The full House is scheduled to vote on the charge against Eric Holder next week if he does not comply with the subpoena issued by the House Oversight Committee.  So what does a vote by the full House mean?  Yesterday's Roll Call Daily Briefing offered their take:
And, after that vote, there’s no reason to believe the Justice Department will do anything other than what other Justice Departments in other balance-of-power clashes with other presidents have done, which is to slow-walk or outright stonewall its response to the contempt order. (Federal prosecutors, in other words, are not going to move against their own boss to make him turn over the records the House GOP wants.) And at that point, Boehner and the other GOP leaders are extremely unlikely to escalate the standoff by suing (or sending the House sergeant-at-arms to arrest the attorney general) because what they really want is to use the contretemps to illustrate their view that it’s the fault of Obama and the Democrats that Washington is a non-functioning cesspool.
Lawyer, former Chief of Staff to Ed Meese (President Reagan's  Attorney General), and talk show host, Mark Levin, offered some advice to Rep.

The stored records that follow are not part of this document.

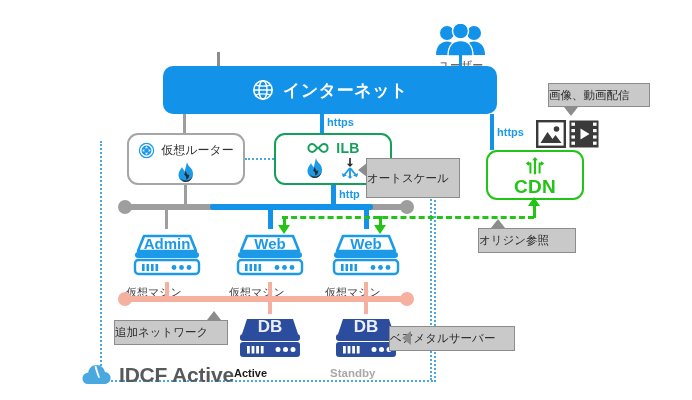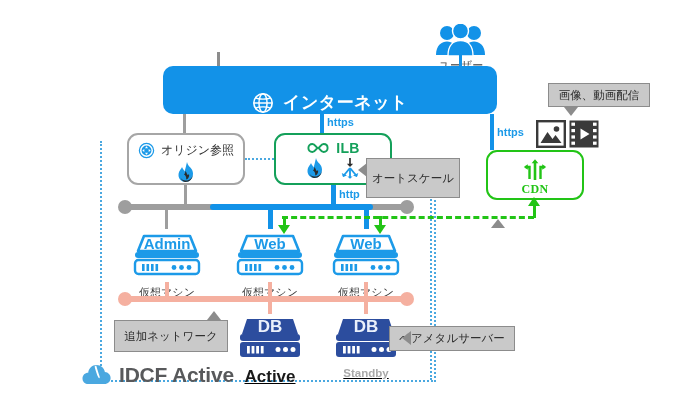--- a/index.html
+++ b/index.html
@@ -22,7 +22,7 @@
   
   .banner{
     background:#1292e8;border-radius:10px;
-    display:flex;align-items:flex-end;justify-content:center;gap:9px;
+    display:flex;align-items:center;justify-content:center;gap:9px;
   }
 
   

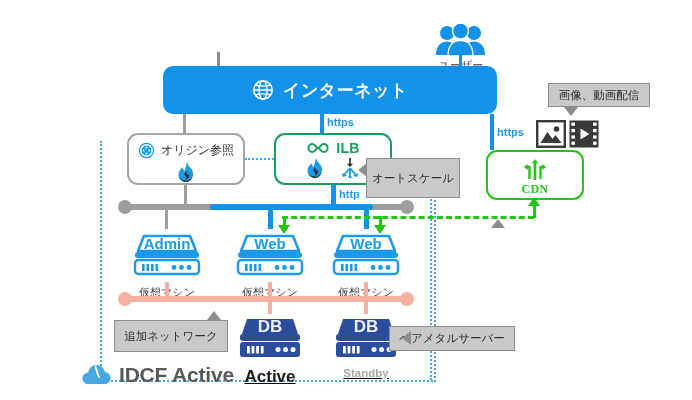--- a/index.html
+++ b/index.html
@@ -43,7 +43,7 @@
   
   .callout{
     background:#c9c9c9;border:1.5px solid #8c8c8c;box-sizing:border-box;
-    display:flex;align-items:center;justify-content:center;
+    display:flex;align-items:center;
     font-size:11.5px;color:#2b2b2b;white-space:nowrap;
   }
   .tri{position:absolute;width:0;height:0;}

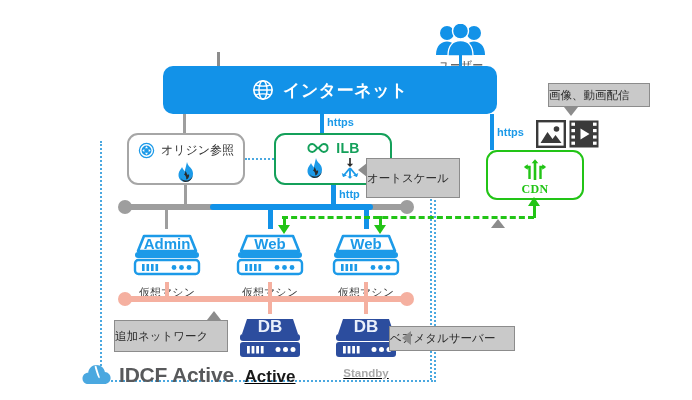--- a/index.html
+++ b/index.html
@@ -118,7 +118,7 @@
         <circle cx="11" cy="11" r="6.4" fill="#1c9ae8"></circle>
         <path d="M11 5.6 l2 2.6 h-4 Z M11 16.4 l2 -2.6 h-4 Z M5.6 11 l2.6 -2 v4 Z M16.4 11 l-2.6 -2 v4 Z" fill="#ffffff"></path>
       </svg>
-      <span class="node-title-txt">オリジン参照</span>
+      <span class="node-title-txt">仮想ルーター</span>
     </div>
     <svg width="20" height="22" viewBox="0 0 20 22" style="margin-top:2px;">
       <path d="M11 1 C12 6 17 7 17 12.5 C17 17.5 13.5 21 9.5 21 C5.5 21 2.5 18 2.5 14 C2.5 10 5 8.5 6 6 C6.6 8 8 8.6 8.4 10.4 C9.6 8 10 5 11 1 Z" fill="#1c9ae8"></path>

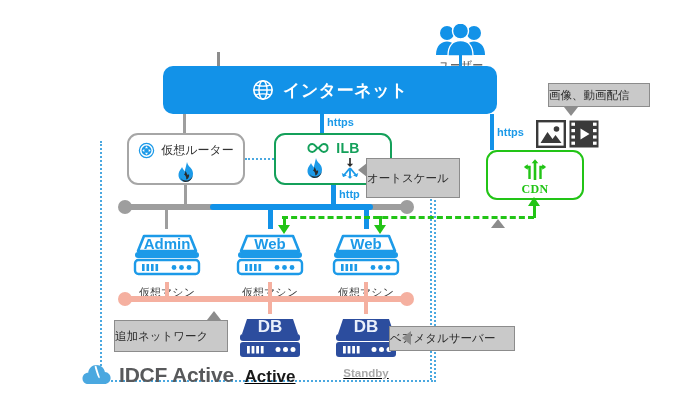--- a/index.html
+++ b/index.html
@@ -38,7 +38,7 @@
   }
   .node-title-txt{font-size:12px;color:#333;font-weight:500;}
   .ilb-txt{font-size:14px;font-weight:bold;color:#14a05a;letter-spacing:.3px;}
-  .cdn-txt{font-size:12px;font-weight:bold;color:#22c416;letter-spacing:.3px;font-family:Liberation Serif, serif;}
+  .cdn-txt{font-size:19px;font-weight:bold;color:#22c416;letter-spacing:.3px;}
 
   
   .callout{

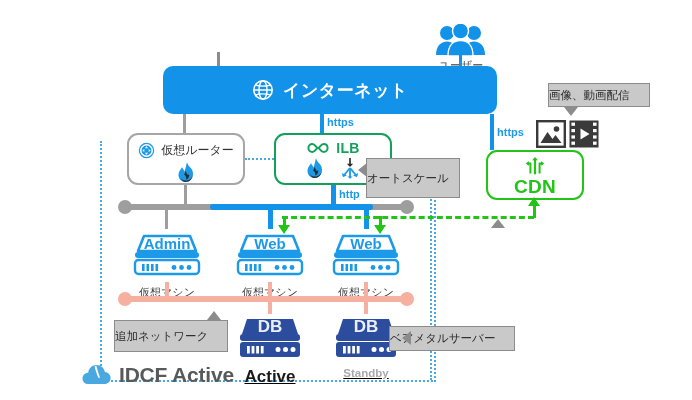--- a/index.html
+++ b/index.html
@@ -54,7 +54,7 @@
   .dot-end{position:absolute;border-radius:50%;}
 
   
-  .srv{position:absolute;text-align:center;text-decoration:underline;}
+  .srv{position:absolute;text-align:left;}
   .srv-cap{font-size:11px;color:#3c3c3c;margin-top:2px;white-space:nowrap;}
   .srv-cap.active{font-weight:bold;color:#1a1a1a;font-size:17px;}
   .srv-cap.standby{font-weight:bold;color:#a8a8a8;font-size:11.5px;}

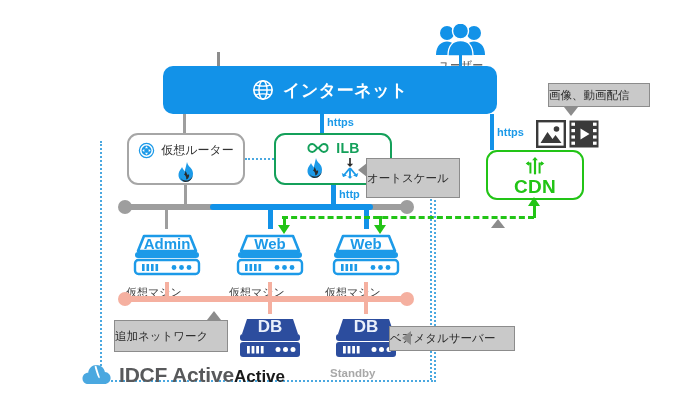--- a/index.html
+++ b/index.html
@@ -220,6 +220,9 @@
   <div class="abs" style="left:379px;top:216px;width:0;height:10px;border-left:3px dashed #22c416;"></div>
   <div class="tri" style="left:374px;top:225px;border-left:6px solid transparent;border-right:6px solid transparent;border-top:9px solid #22c416;"></div>
 
+  <div class="callout abs" style="left:478px;top:228px;width:98px;height:25px;">
+    <span>オリジン参照</span>
+  </div>
   <div class="tri" style="left:491px;top:219px;border-left:7px solid transparent;border-right:7px solid transparent;border-bottom:9px solid #8c8c8c;"></div>
 
   <div class="srv" style="left:126px;top:229px;width:82px;">

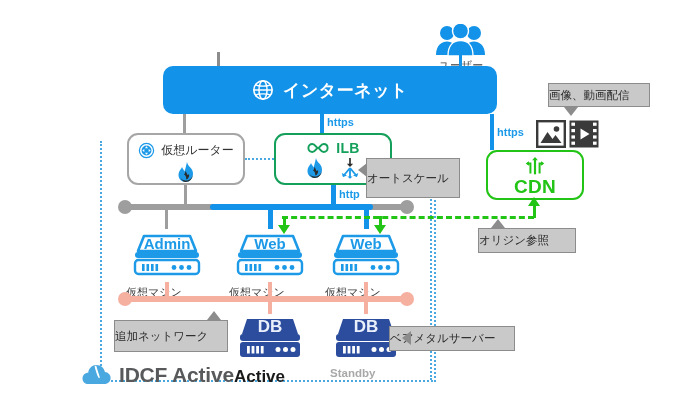--- a/index.html
+++ b/index.html
@@ -291,7 +291,7 @@
   <div class="vline" style="left:268px;top:300px;width:4px;height:14px;background:#f5b0a0;"></div>
   <div class="vline" style="left:364px;top:300px;width:4px;height:14px;background:#f5b0a0;"></div>
 
-  <div class="callout abs" style="left:114px;top:320px;width:114px;height:32px;">
+  <div class="callout abs" style="left:114px;top:320px;width:114px;height:25px;">
     <span>追加ネットワーク</span>
   </div>
   <div class="tri" style="left:207px;top:311px;border-left:7px solid transparent;border-right:7px solid transparent;border-bottom:9px solid #8c8c8c;"></div>

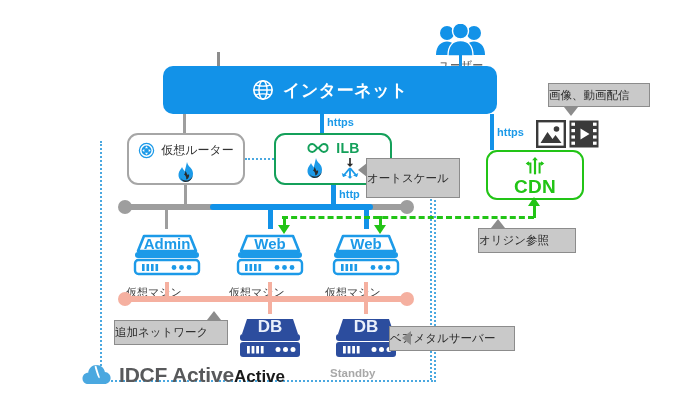--- a/index.html
+++ b/index.html
@@ -56,7 +56,7 @@
   
   .srv{position:absolute;text-align:left;}
   .srv-cap{font-size:11px;color:#3c3c3c;margin-top:2px;white-space:nowrap;}
-  .srv-cap.active{font-weight:bold;color:#1a1a1a;font-size:17px;}
+  .srv-cap.active{font-weight:bold;color:#1a1a1a;font-size:11px;}
   .srv-cap.standby{font-weight:bold;color:#a8a8a8;font-size:11.5px;}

Darrell Issa and the GOP members of the House Oversight Committee.
Levin stated his belief that this is all part of the administration's plan.  It was all calculated to stretch this as far as possible.  We will see if they have miscalculated.
The right way to proceed is to hold Holder in contempt by resolution of the House and seek authorization from the House for the Committee, by its Chairman, to proceed by civil action to compel production of the documents. (Holder will not enforce a holding of contempt against himself -- and by the way, he should have authorized, say, the assistant attorney general for legal counsel, to handle the contempt matter once the House voted as at that point he is representing his own interests and not those of the nation generally). Chairman Issa should file suit in federal court in DC and seek expedited action. There is no need for Senate action. The use of this procedure has been acknowledged by the Congressional Research Service in a 2007 study. Further, a privilege log should be sought by Issa and ordered produced immediately by the court, in camera inspection done promptly by the judge, and a final order entered compelling production of all documents for which no legitimate reason justifies Executive Privilege.